## Problem
Look below for the line that contains "becomes vitally important" and the line that contains "top: 22px ->", then restate both of them and every line in between, exactly. No picture goes in the copy.

START Dataset records

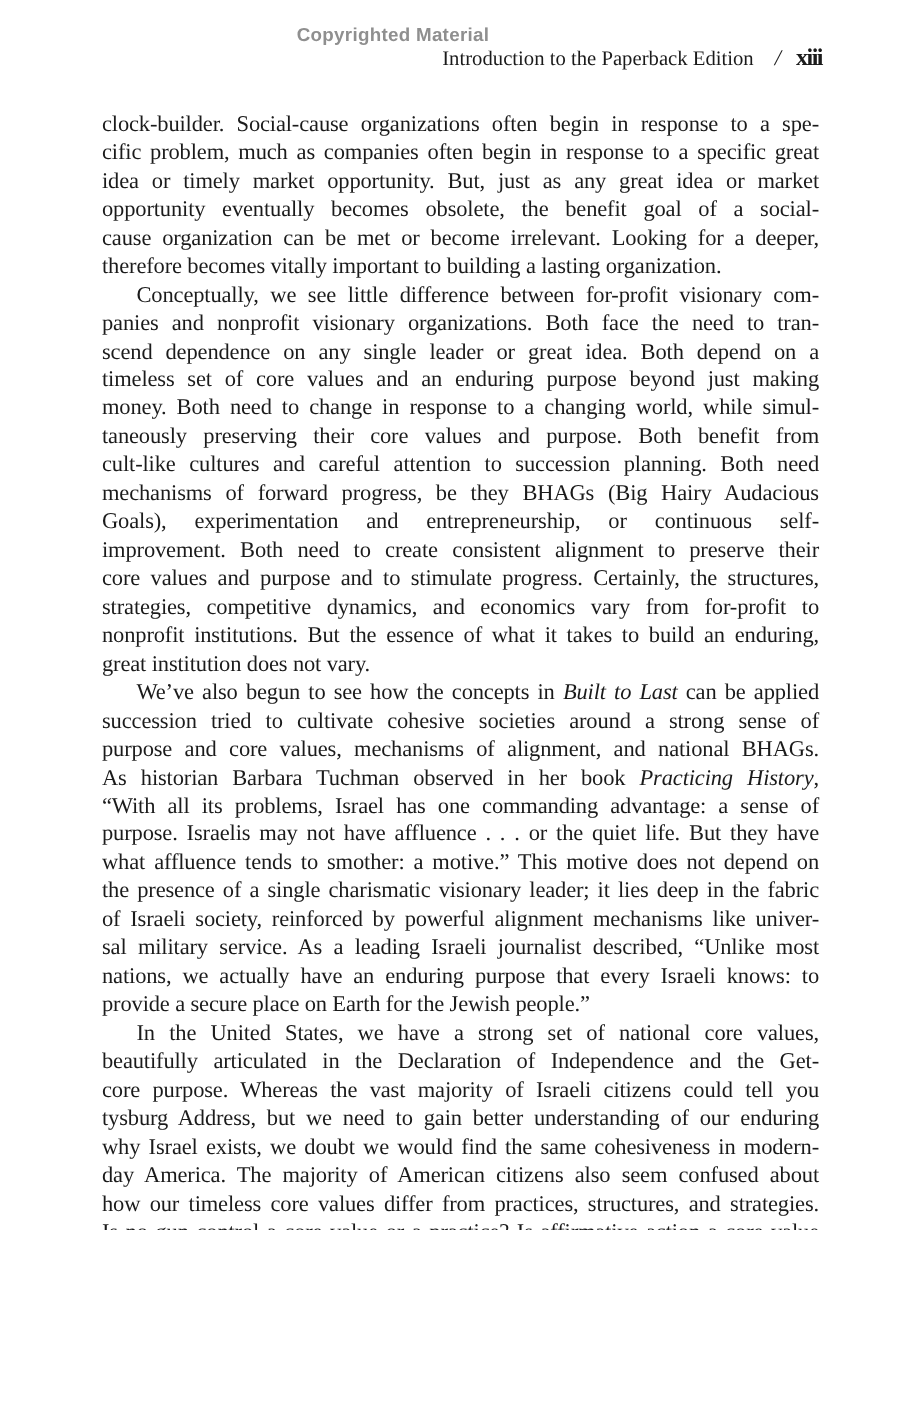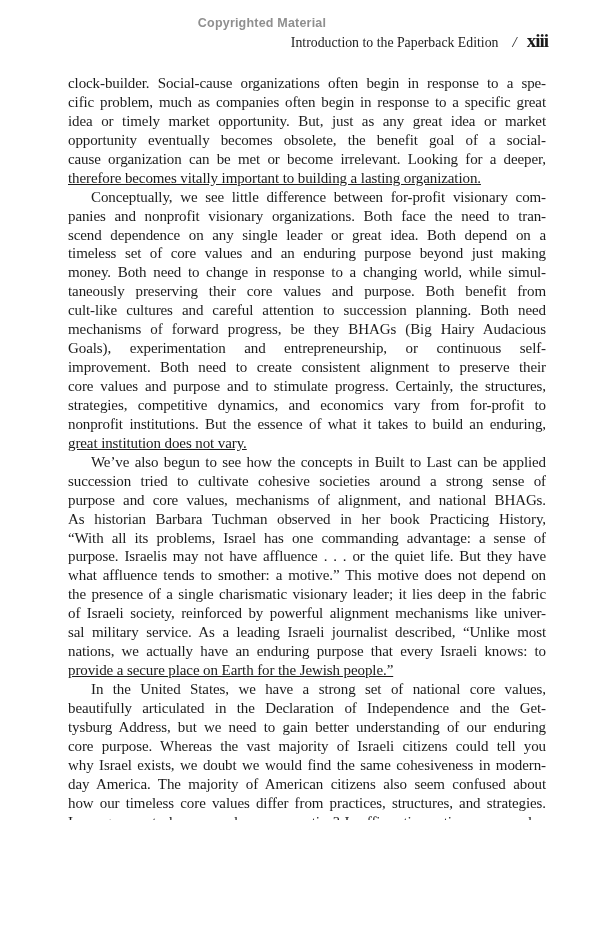"xiii" .running-head .pagenum { font-size: 19px -> 16px }
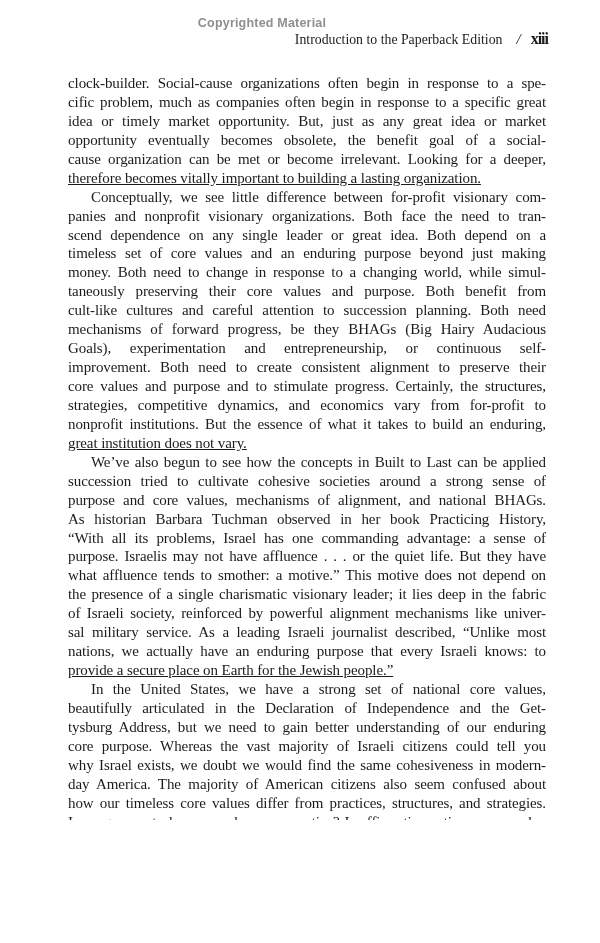"therefore becomes vitally important to" .line.para-end { text-decoration: underline -> none }
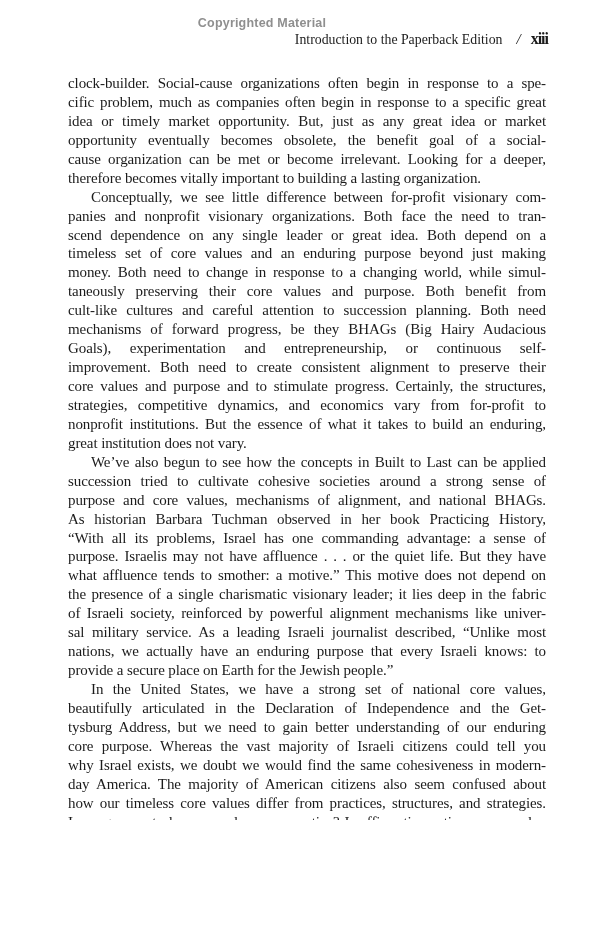"Built to Last" .em { font-style: none -> italic }
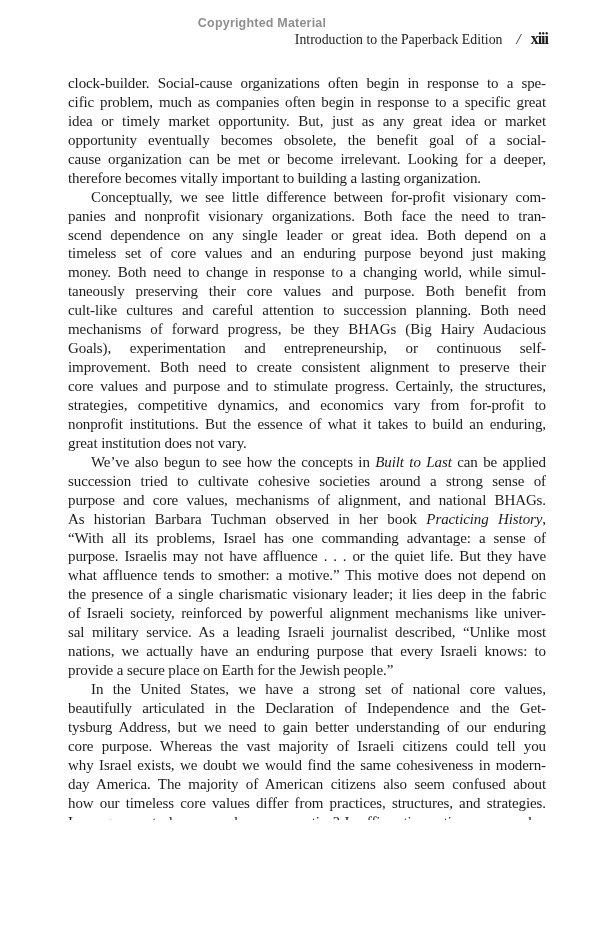"tysburg Address, but we need" div.line { order: before "core purpose. Whereas the vast" -> after "core purpose. Whereas the vast" }
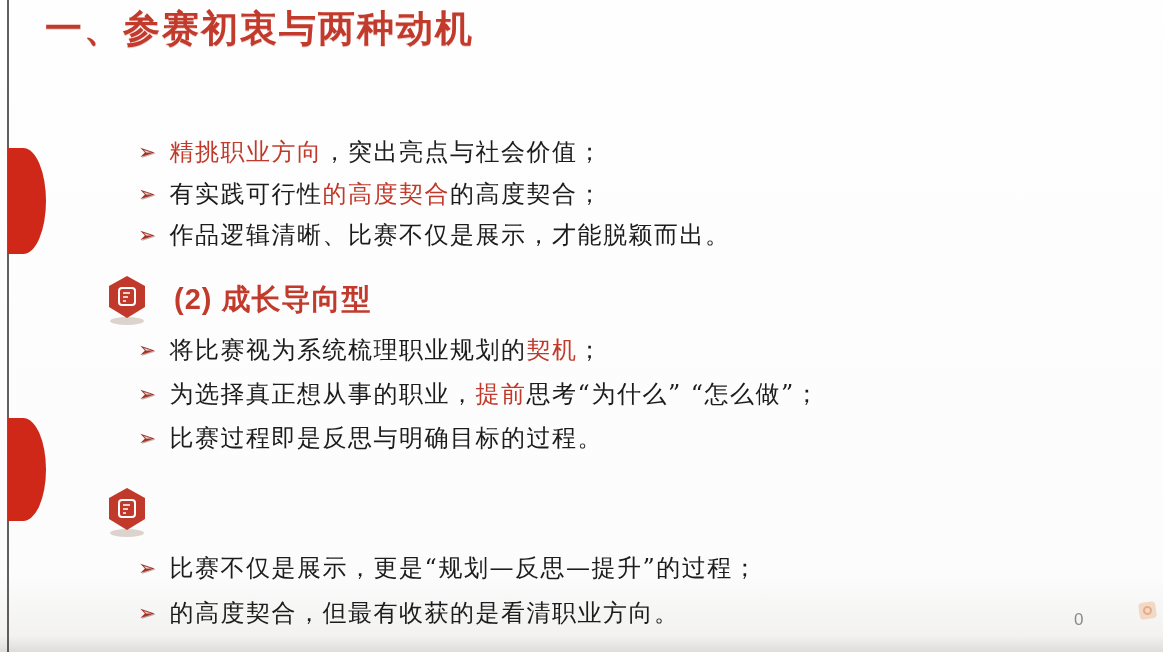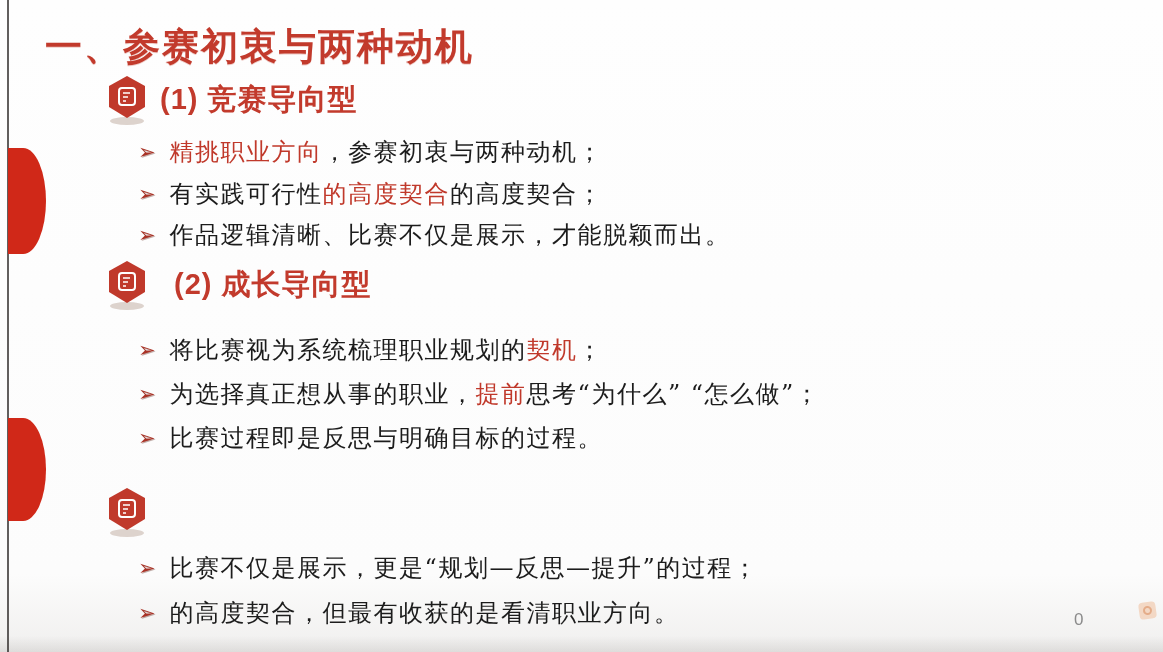"一、参赛初衷与两种动机" .title { top: 22px -> 4px }
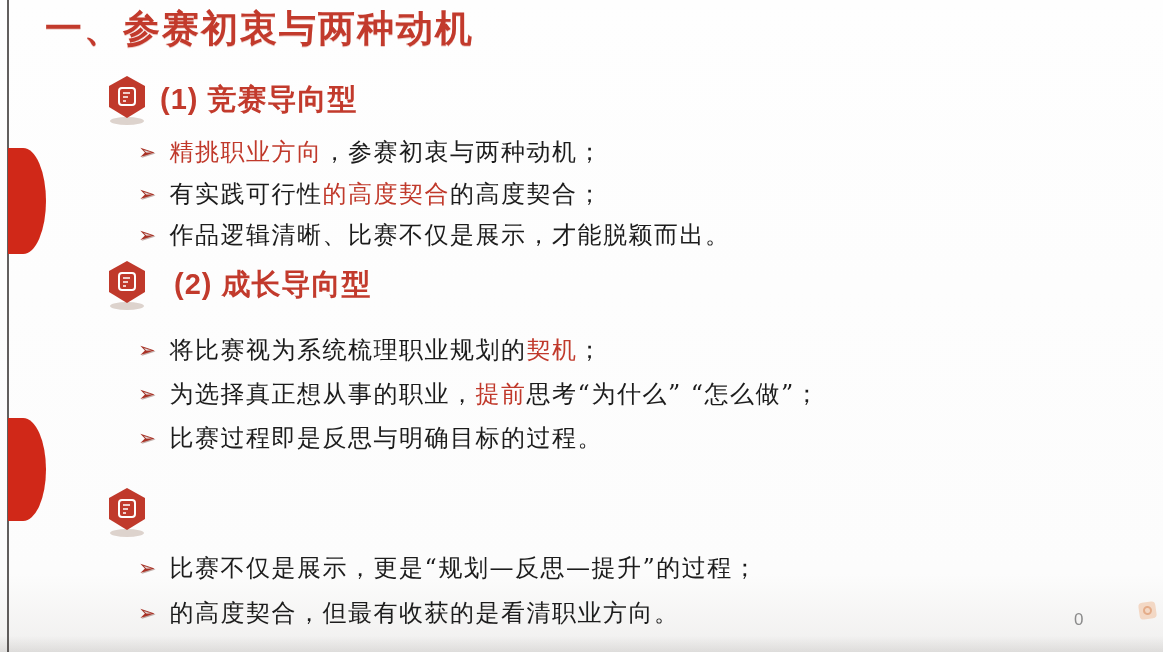"(1) 竞赛导向型" div.section-heading { html: <div> <span> <svg> <ellipse></ellipse> <polygon></polygon> <rect></rect> <path></path> </svg> </span> <span>(1) 竞赛导向型</span> </div> -> none }
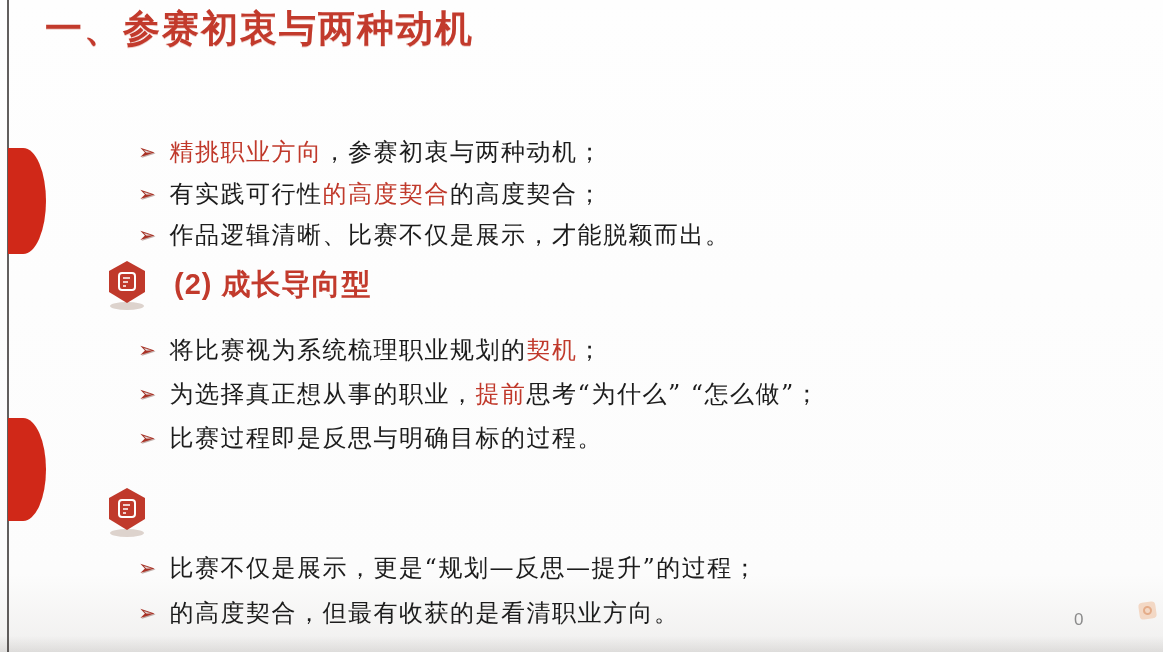"，参赛初衷与两种动机；" span { text: 参赛初衷与两种动机 -> 突出亮点与社会价值 }
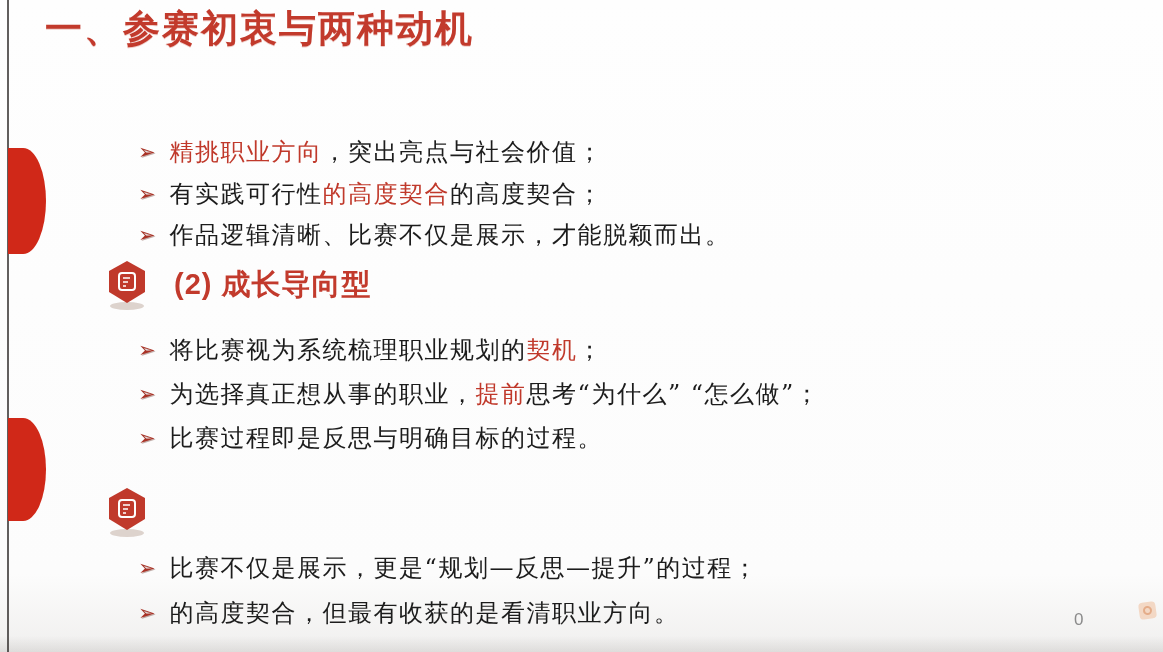"(2) 成长导向型" div.section-heading { top: 259px -> 274px }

END Dataset records

## Response area
"therefore becomes vitally important to" .line.para-end { text-decoration: underline -> none }
"Built to Last" .em { font-style: none -> italic }
"tysburg Address, but we need" div.line { order: before "core purpose. Whereas the vast" -> after "core purpose. Whereas the vast" }
"一、参赛初衷与两种动机" .title { top: 22px -> 4px }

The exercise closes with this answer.